• _INFORMATION GIVEN_:
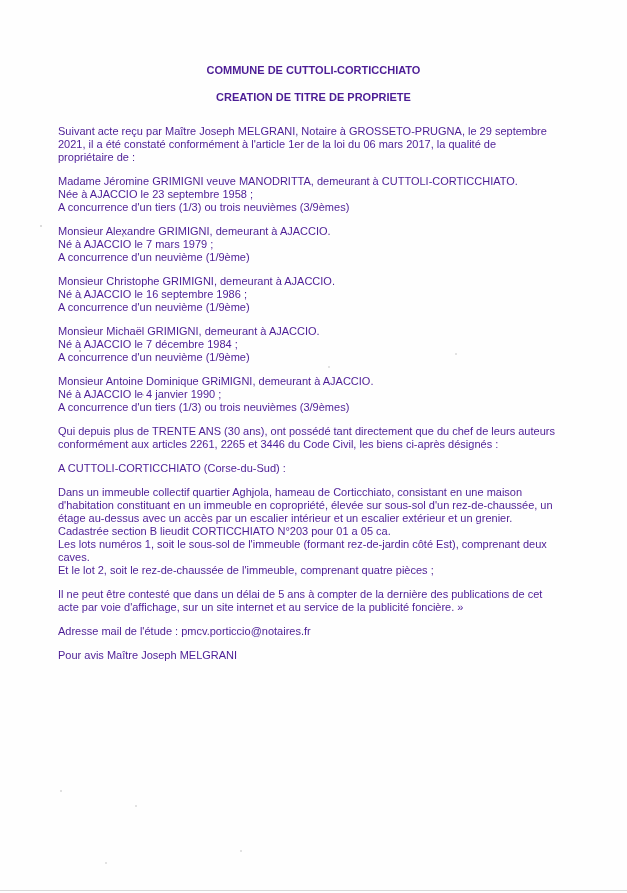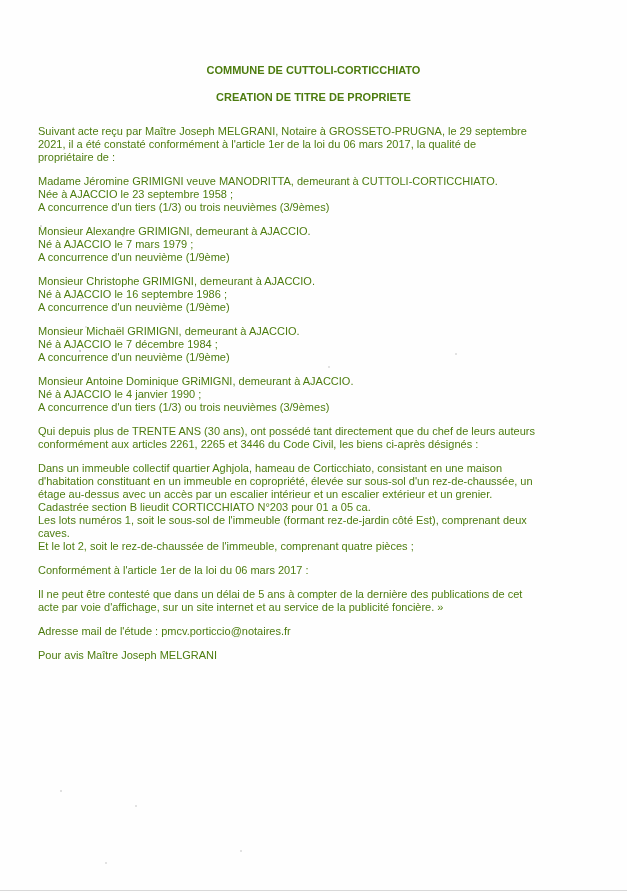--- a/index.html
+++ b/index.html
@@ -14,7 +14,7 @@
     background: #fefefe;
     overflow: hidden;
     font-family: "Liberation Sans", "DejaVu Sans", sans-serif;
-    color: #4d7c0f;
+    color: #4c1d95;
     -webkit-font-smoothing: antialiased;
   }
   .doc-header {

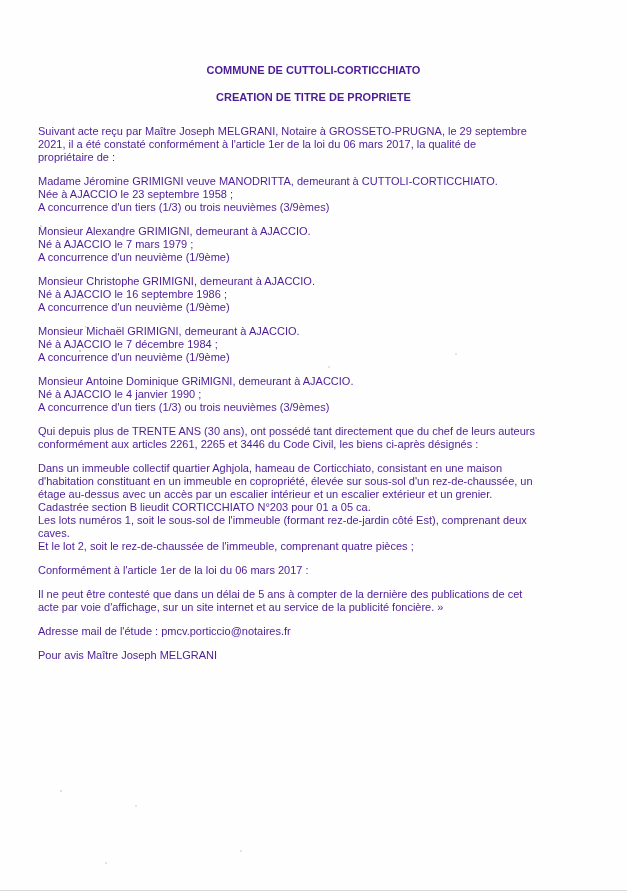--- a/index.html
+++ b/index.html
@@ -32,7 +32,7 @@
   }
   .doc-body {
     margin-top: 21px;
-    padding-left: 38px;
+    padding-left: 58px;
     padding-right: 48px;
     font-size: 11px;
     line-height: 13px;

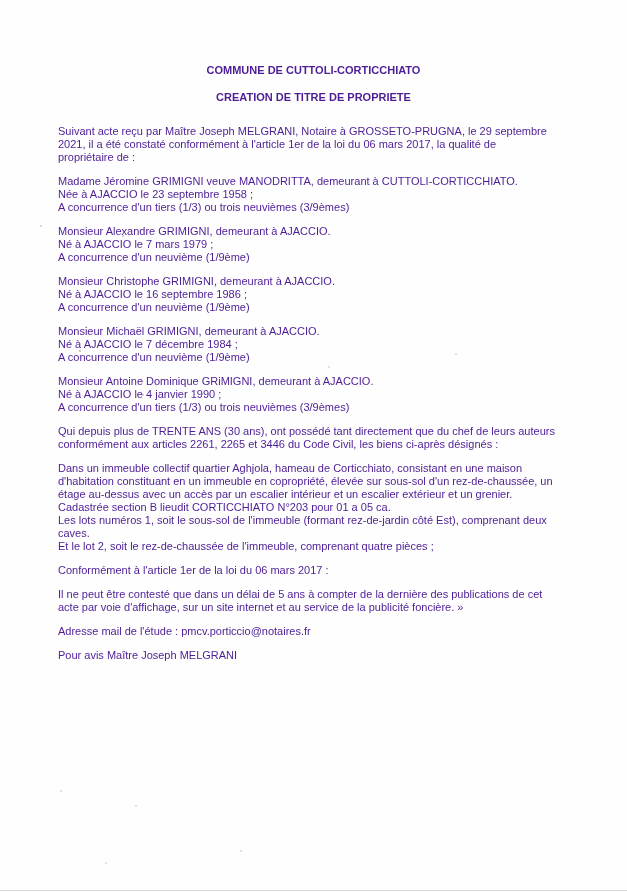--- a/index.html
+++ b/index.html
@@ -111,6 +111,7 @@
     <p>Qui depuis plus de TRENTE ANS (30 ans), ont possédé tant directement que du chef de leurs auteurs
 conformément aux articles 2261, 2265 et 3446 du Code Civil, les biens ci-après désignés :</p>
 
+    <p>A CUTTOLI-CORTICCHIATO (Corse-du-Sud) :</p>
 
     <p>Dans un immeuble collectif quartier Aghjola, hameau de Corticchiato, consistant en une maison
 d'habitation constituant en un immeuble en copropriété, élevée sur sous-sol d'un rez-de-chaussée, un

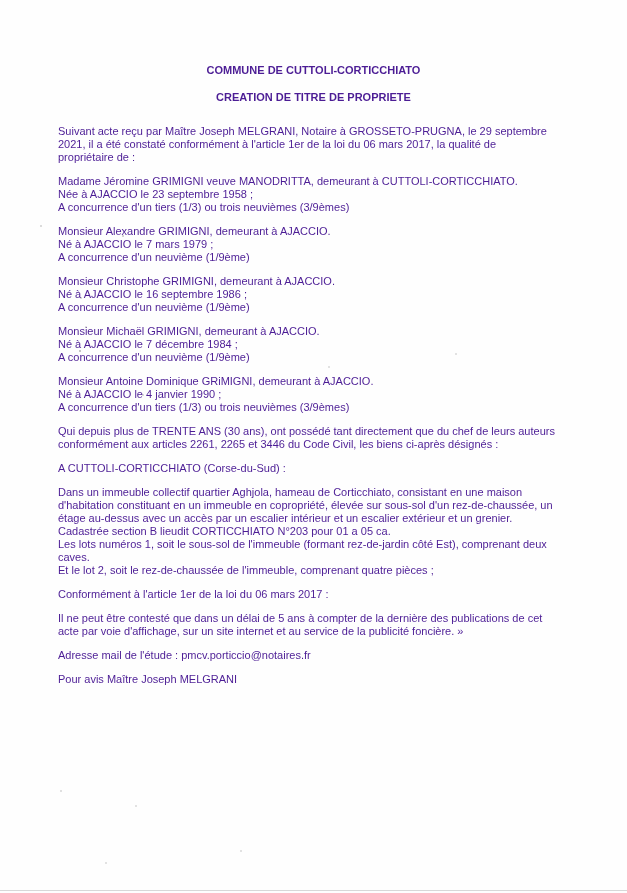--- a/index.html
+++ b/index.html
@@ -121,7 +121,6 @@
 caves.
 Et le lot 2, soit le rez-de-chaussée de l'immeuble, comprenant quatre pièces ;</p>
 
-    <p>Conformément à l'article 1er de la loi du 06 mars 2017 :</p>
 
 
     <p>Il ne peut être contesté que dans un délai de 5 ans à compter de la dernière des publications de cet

--

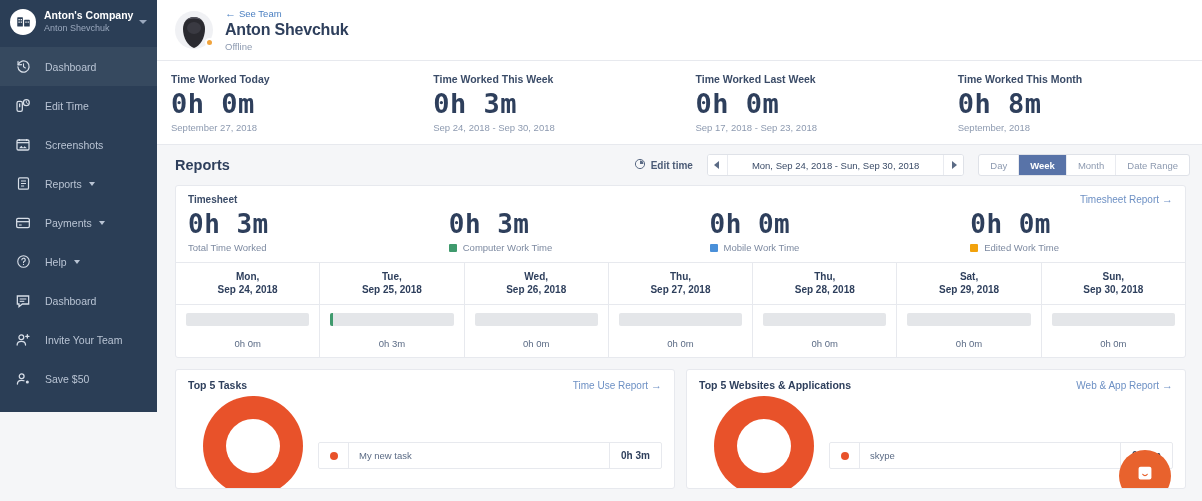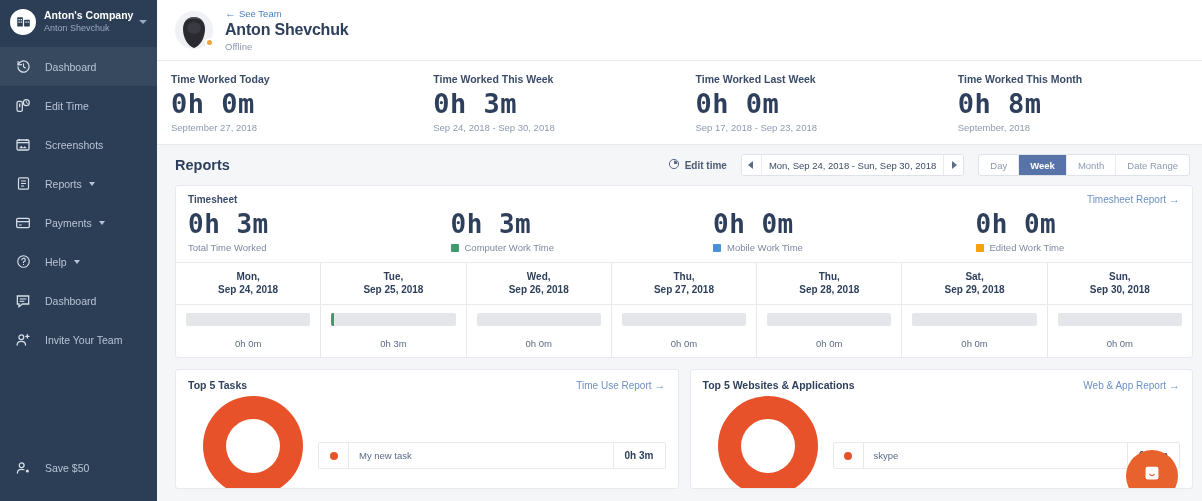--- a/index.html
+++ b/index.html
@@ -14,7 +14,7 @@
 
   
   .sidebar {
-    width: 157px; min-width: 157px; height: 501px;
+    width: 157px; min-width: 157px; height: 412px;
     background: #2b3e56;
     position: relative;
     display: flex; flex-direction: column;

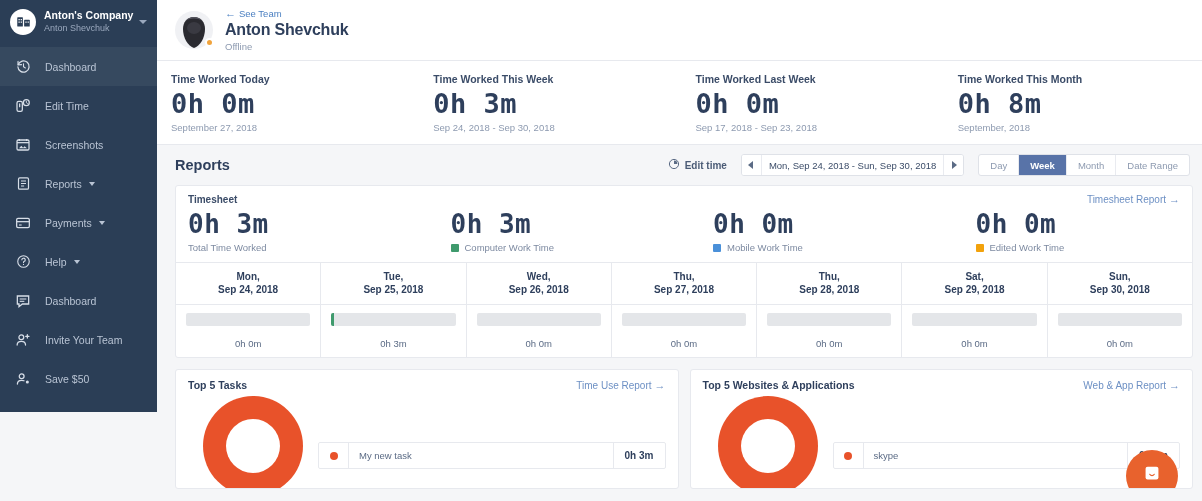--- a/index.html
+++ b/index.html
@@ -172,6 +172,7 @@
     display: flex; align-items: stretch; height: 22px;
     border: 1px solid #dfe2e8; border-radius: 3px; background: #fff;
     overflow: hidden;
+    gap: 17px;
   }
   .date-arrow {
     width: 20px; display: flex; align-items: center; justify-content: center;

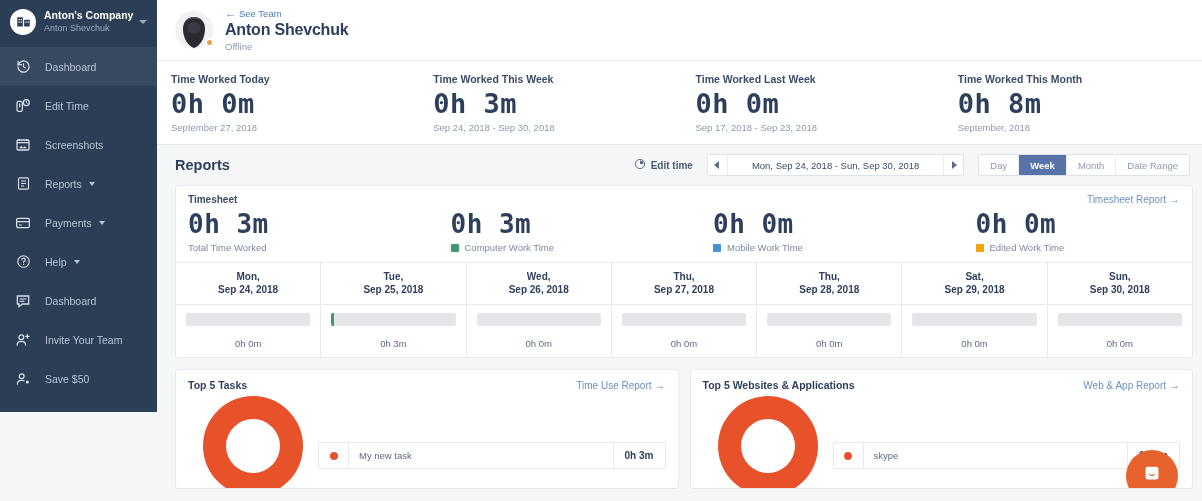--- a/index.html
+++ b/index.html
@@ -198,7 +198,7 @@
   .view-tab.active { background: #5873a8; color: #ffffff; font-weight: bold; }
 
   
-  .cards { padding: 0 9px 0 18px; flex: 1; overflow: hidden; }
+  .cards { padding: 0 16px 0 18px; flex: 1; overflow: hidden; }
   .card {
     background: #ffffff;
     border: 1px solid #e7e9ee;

• _GOAL OF THE EXERCISE_:
What you write must match the listing exactly, from the line with "157px; height: 412px;" up to and including the line with "border: 1px solid #e7e9ee;". Pictures stay out.

• _TASK SOLUTION_:
+    width: 157px; min-width: 157px; height: 412px;
     background: #2b3e56;
     position: relative;
     display: flex; flex-direction: column;

--- a/index.html
+++ b/index.html
@@ -172,6 +172,7 @@
     display: flex; align-items: stretch; height: 22px;
     border: 1px solid #dfe2e8; border-radius: 3px; background: #fff;
     overflow: hidden;
+    gap: 17px;
   }
   .date-arrow {
     width: 20px; display: flex; align-items: center; justify-content: center;

--- a/index.html
+++ b/index.html
@@ -198,7 +198,7 @@
   .view-tab.active { background: #5873a8; color: #ffffff; font-weight: bold; }
 
   
-  .cards { padding: 0 9px 0 18px; flex: 1; overflow: hidden; }
+  .cards { padding: 0 16px 0 18px; flex: 1; overflow: hidden; }
   .card {
     background: #ffffff;
     border: 1px solid #e7e9ee;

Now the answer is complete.